In this chapter, we introduced two classical population dynamics models, the predator-prey system and a system describing two species competing for the same resources. The main tool we used for the analysis of these two-dimensional models was phase plane analysis. We only discussed elementary continuous models, but discrete analogues as well as more complex models may of course be considered.

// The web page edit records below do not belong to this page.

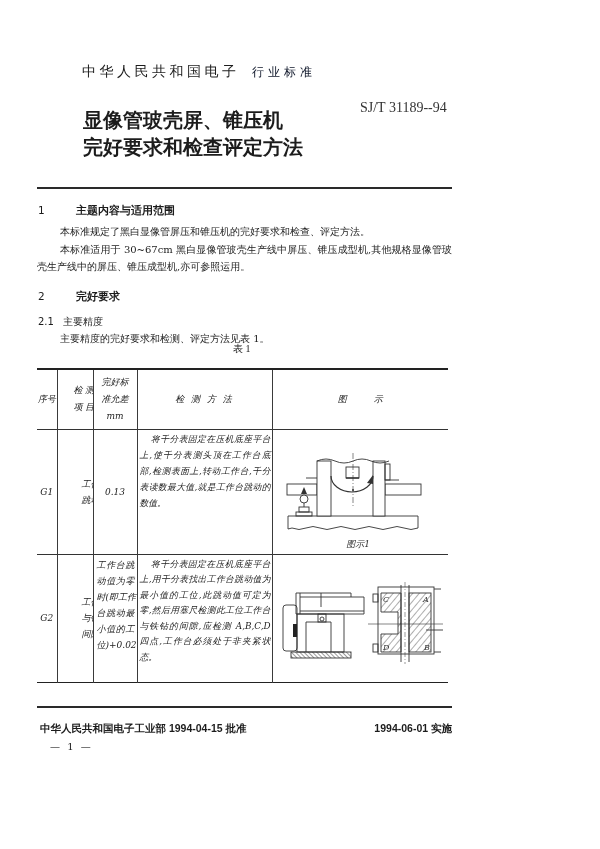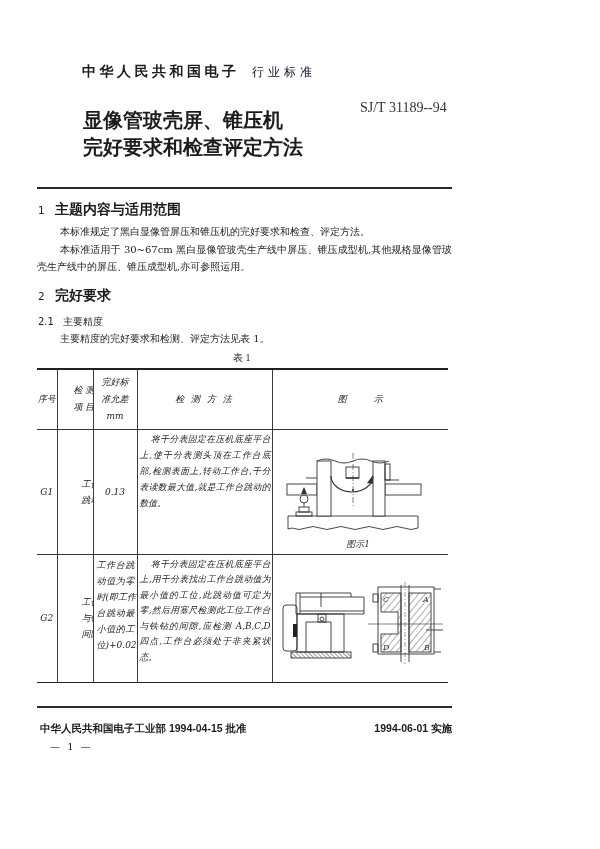"中华人民共和国电子" .issuer { font-weight: bold -> normal }
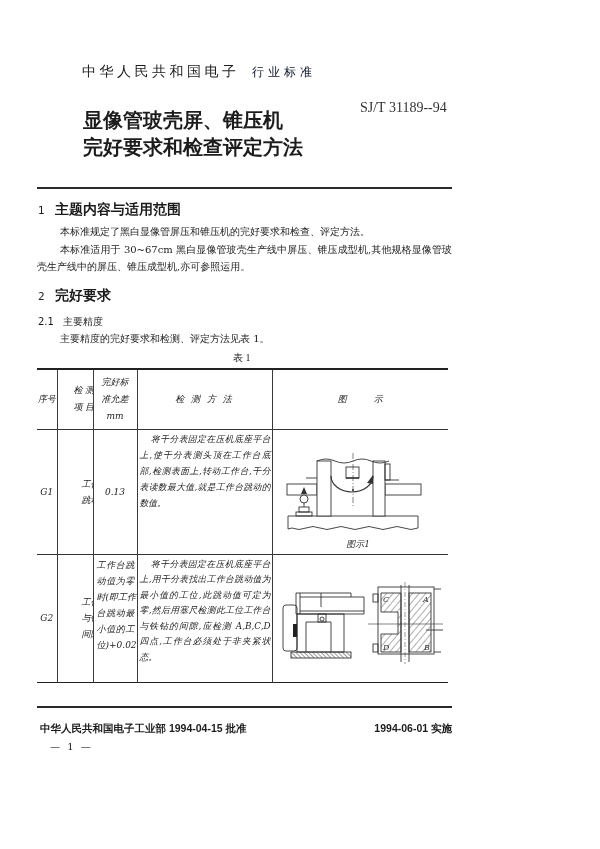"主题内容与适用范围" .sec-head { font-size: 14px -> 11px; margin-left: none -> 21px }
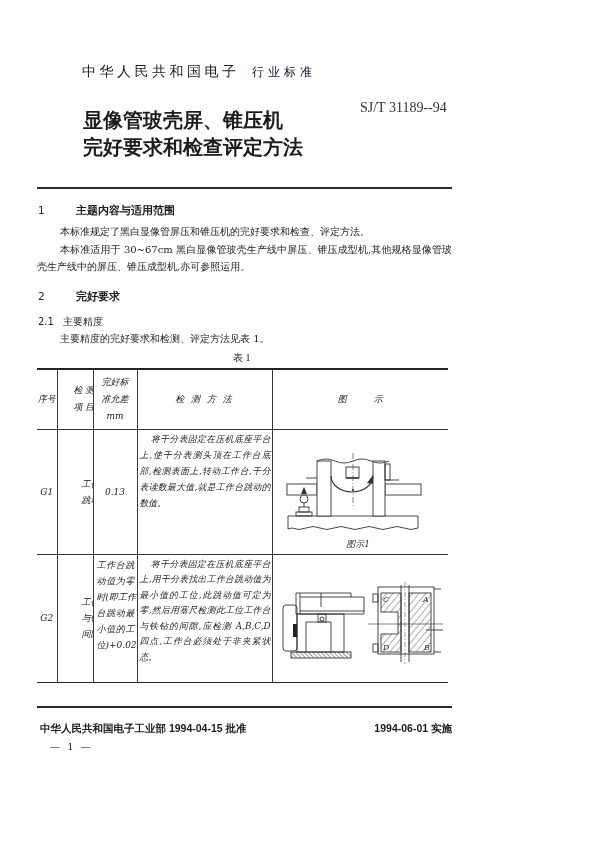"表 1" div.abs { top: 351px -> 342px }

From a biological point of view, it is important to remember that predator-prey systems may exhibit temporal oscillations. The latter typically arise from a Hopf bifurcation, as discussed for instance in the paper by Fussmann et al.^[3] (see exercises), and are not related to the presence of an infinite number of closed orbits, as was the case in the Lotka-Volterra system with [latex]a = 1[/latex] and [latex]b = 0[/latex].

In the case of competing species, the simple model presented in this section shows that the two species can only coexist if [latex]a[/latex] and [latex]b[/latex] in system (6.4) are both less than unity. Otherwise, one of the species will drive the other to extinction.